Midterm exam

The midterm exam is going to be in-person, at regular class time on Wed. It is closed book exam, but we allow cheet sheet (one sheet of A4 paper, one side, handwritten).
For a complete list of study material, please refer to all posted notes/slides, homework assignments and quizzes.

Check list

  • Data types, data preprocessing (missing data, noise, outliers, binarization/discretization, attribute transformation, discretization, standardization/normalization).
  • Probability & statistics basics, contigency-table and chi-squared test.
  • Vector & matrix operations; dimensionality reduction; PCA and SVD.

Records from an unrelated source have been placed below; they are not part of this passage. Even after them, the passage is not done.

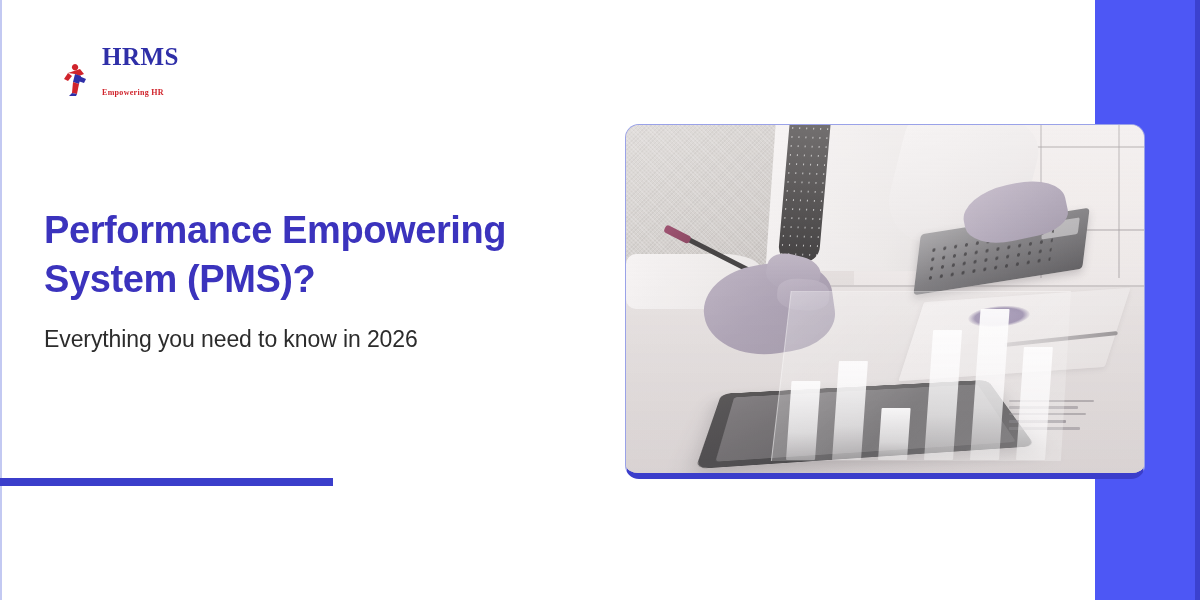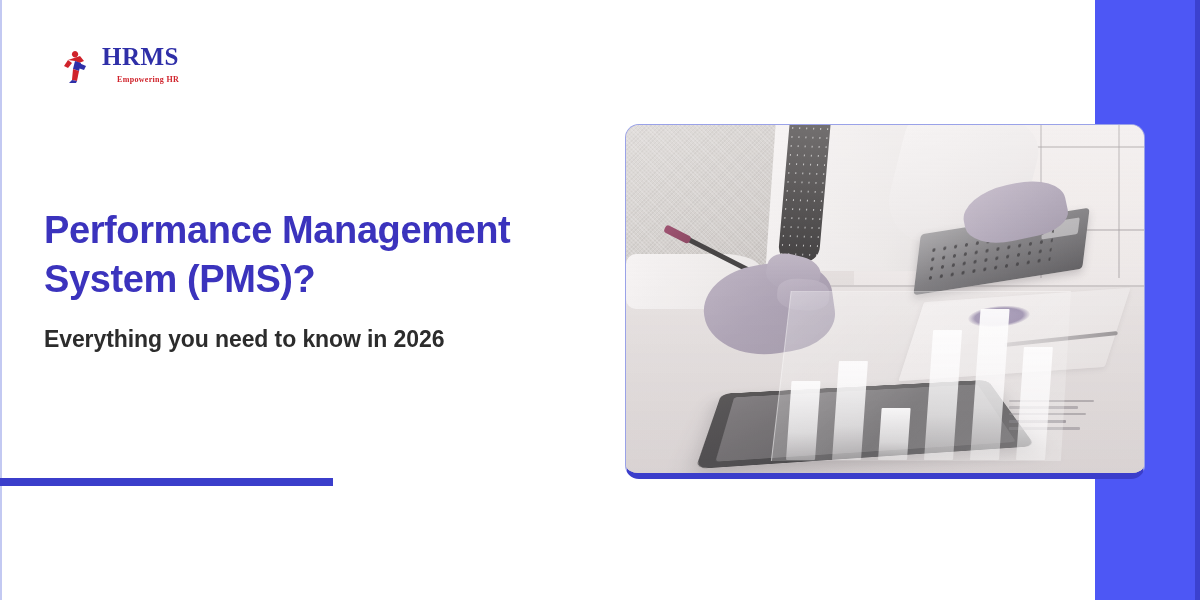--- a/index.html
+++ b/index.html
@@ -81,8 +81,7 @@
     color: #d0232b;
     letter-spacing: .3px;
     line-height: 1;
-    margin-top: 7px;
-    text-align: right;
+    margin-top: 20px;
   }
 
   

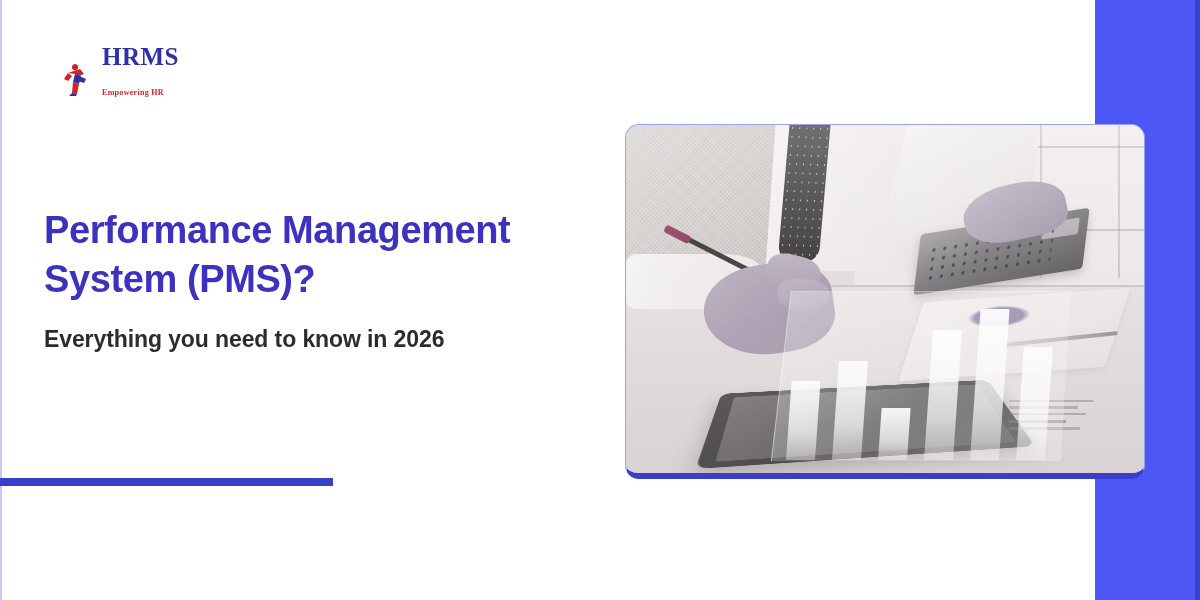--- a/index.html
+++ b/index.html
@@ -422,7 +422,7 @@
     </div>
   </div>
 
-  <h1 class="headline">Performance Management System (PMS)?</h1>
+  <h1 class="headline">Performance Empowering System (PMS)?</h1>
   <p class="subhead">Everything you need to know in 2026</p>
   <div class="accent-bar"></div>
 

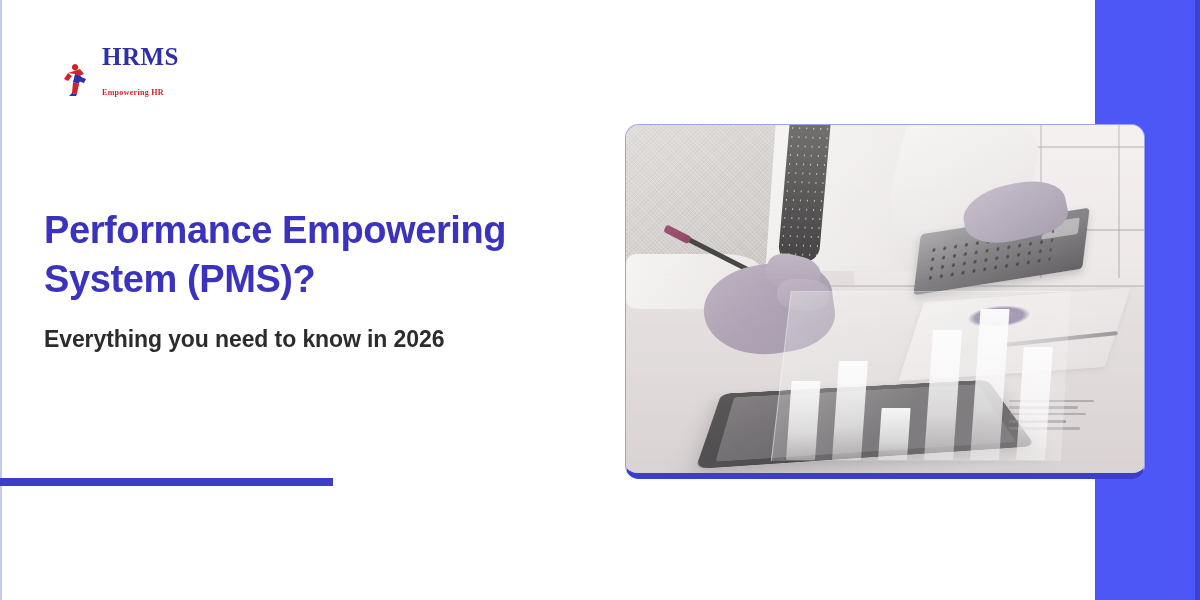--- a/index.html
+++ b/index.html
@@ -102,7 +102,7 @@
     top: 326px;
     width: 560px;
     font-size: 23px;
-    font-weight: 700;
+    font-weight: 400;
     color: #2c2c2c;
     letter-spacing: -.1px;
   }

  • Similarity/distance metrics (Jaccard similarity, Simple Matching Score, Minkowski distance, Euclidean distance, City block distance/Hamming distance, cosine similarity, correlation coefficient, entropy).
  • Finding similar items (shingling/tokenizer, SimHash, MinHash, LSH).

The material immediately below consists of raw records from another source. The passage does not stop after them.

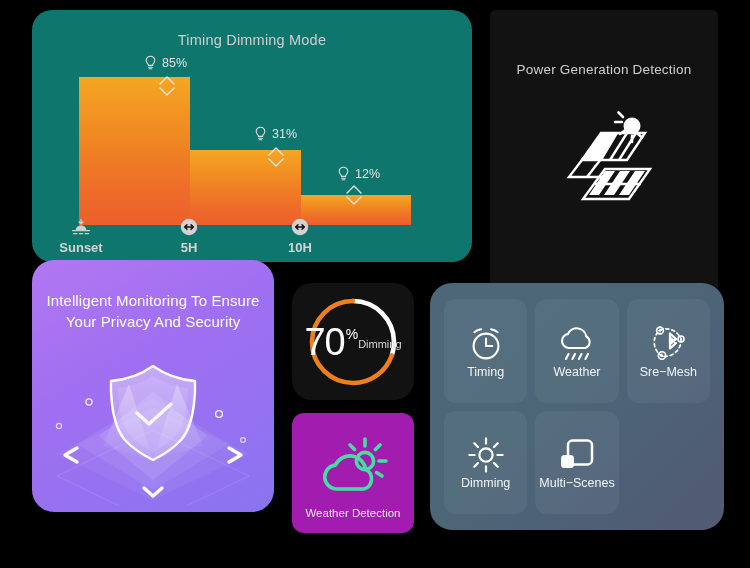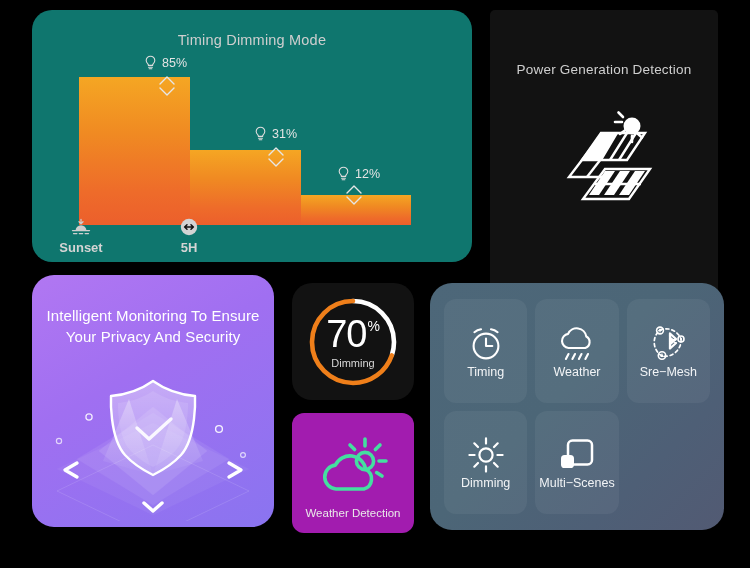--- a/index.html
+++ b/index.html
@@ -202,6 +202,15 @@
           <span class="lbl">5H</span>
         </div>
 
+        <div class="axis-item" style="left:233px;">
+          <div class="ico">
+            <svg width="20" height="20" viewBox="0 0 20 20">
+              <circle cx="10" cy="10" r="8.2" fill="#d3d3d3"></circle>
+              <path d="M5.6 10h8.8M5.6 10l2.4 -2.2M5.6 10l2.4 2.2M14.4 10l-2.4 -2.2M14.4 10l-2.4 2.2" stroke="#111" stroke-width="1.5" fill="none" stroke-linecap="round" stroke-linejoin="round"></path>
+            </svg>
+          </div>
+          <span class="lbl">10H</span>
+        </div>
 
 
       </div>

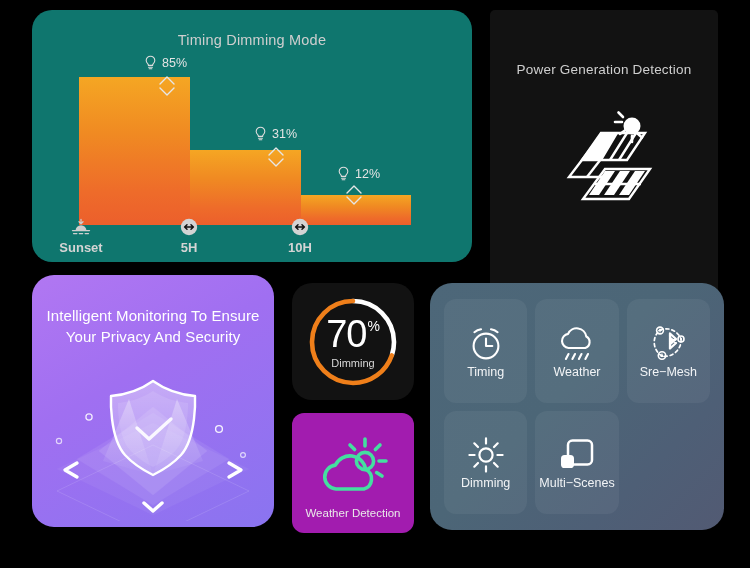--- a/index.html
+++ b/index.html
@@ -58,7 +58,7 @@
 
   
   #monitor-card {
-    left:32px; top:275px; width:242px; height:252px;
+    left:32px; top:260px; width:242px; height:252px;
     border-radius:22px;
     background: linear-gradient(150deg, #b177f2 0%, #a06ff1 40%, #8a74f0 100%);
     overflow:hidden;

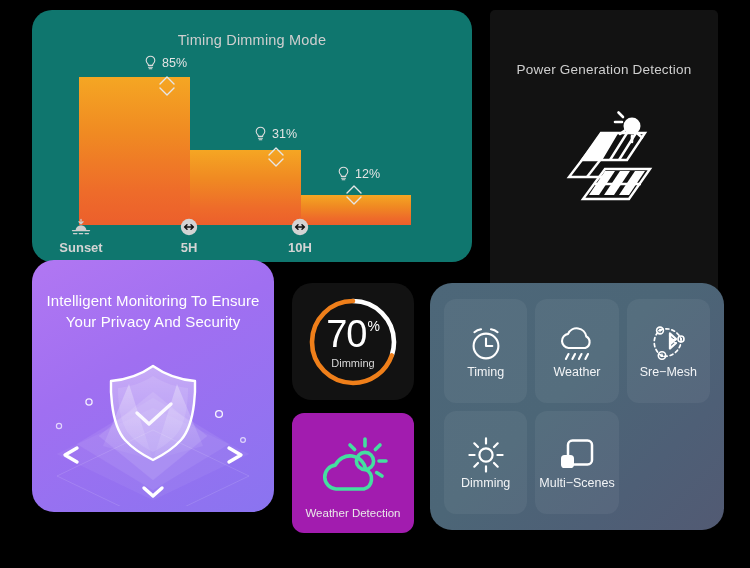--- a/index.html
+++ b/index.html
@@ -78,7 +78,7 @@
   .gauge-wrap { position:absolute; left:0; top:0; width:100%; height:100%; display:flex; align-items:center; justify-content:center; }
   .gauge-center {
     position:absolute; left:0; right:0; top:0; bottom:0;
-    display:flex; flex-direction:column; align-items:center; justify-content:center;
+    display:flex; flex-direction:row; align-items:center; justify-content:center;
   }
   .gauge-num { display:flex; align-items:flex-start; color:#fff; line-height:1; }
   .gauge-num .big { font-size:38px; font-weight:300; letter-spacing:-1px; }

  • Link analysis (PageRank algorithm, transition matrix, Markov chain, power iteration, teleport)
  • Mining association rules (Apriori algorithm, finding frequent itemsets, from itemsets to association rules, Simpson's paradox)
  • Cluster analysis (clustering algorithms & evaluations): k-means and variants (K-means++, bisecting K-means), hierarchical clustering, density-based clustering (DBSCAN); measures of cluster validity.
  • Classification: basic algorithms (KNN, Decision tree, Naive Bayes), model selection/evaluation, overfitting/regularization.